Throughout her remarks Chu emphasized that the arts are not for some “ivory tower” elite; the arts should involve everyone. She called for the doors to the arts being opened wider, a theme echoed in Knight’s awards and work, which has the goal of “making art general in Miami.”
“It is about more than head-counting but about being seen to be relevant to communities,” Chu said.
Chu said Miami is a model of a community that has successfully embraced the arts.
“Miami has such a wonderful cultural diversity that is to be celebrated. Arts involves the ability [for people] to express themselves in so many different ways. Miami has figured this out,” Chu said.
Michael Spring, senior adviser to Miami-Dade Mayor Carlos A. Gimenez, concurred with Chu, adding that it is no longer possible, or even desirable, to compare different cities and their arts communities. He prefers to contrast them to see what is distinctive.

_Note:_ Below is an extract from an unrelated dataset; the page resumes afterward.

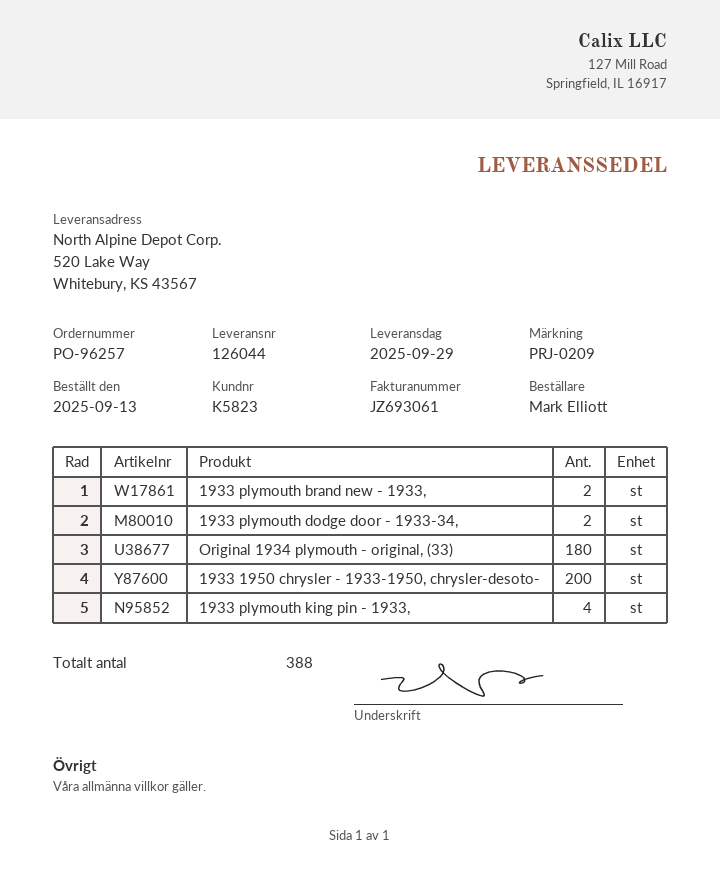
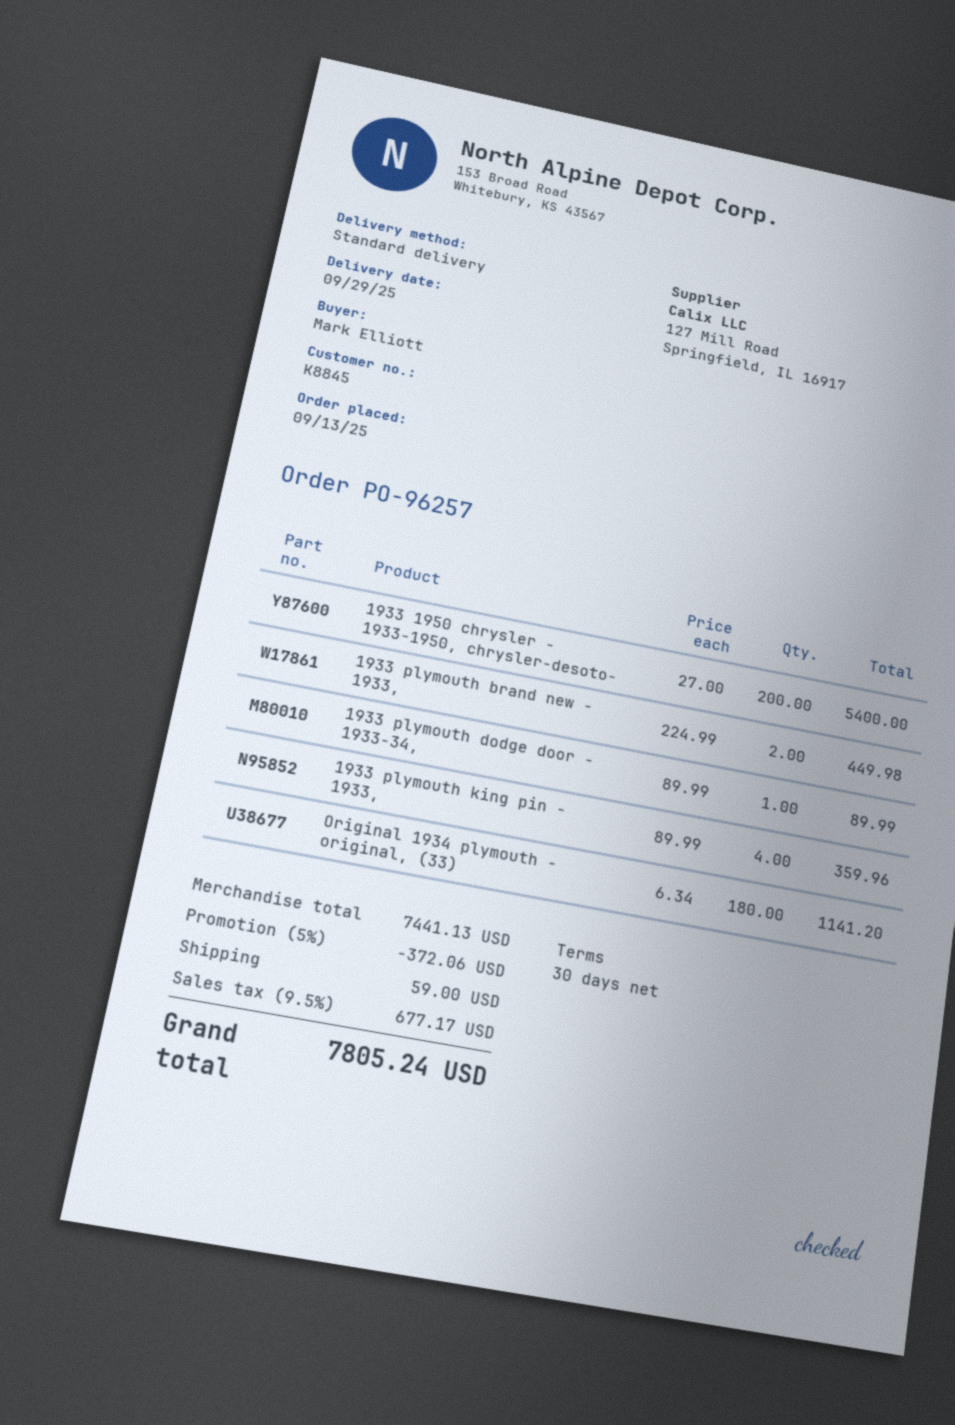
customer number: K5823 -> K8845
1933 plymouth dodge door - 1933-34,: 2 -> 1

“One thing I would say about Miami is that its youthfulness provides a certain vibrancy and energy that you don’t see in more established places,” he said. “That is why people find it so exciting to come to Miami. Part of that vibrancy and energy comes from the diverse immigration that has happened here… Immigration doesn’t bring problems; it brings resources to our shores.”
Spring added that includes many people from Latin America who have become patrons of the arts in Miami.
The notion of community is becoming ever more important in the arts world, Chu said, moving away from the concept of “You win; I lose” when organizations receive funding from the NEA and other organizations. It helps the entire community.
“In the arts we do this together,” Chu said.
Patrick Ogle is a freelance writer and a former reporter for the Miami Herald.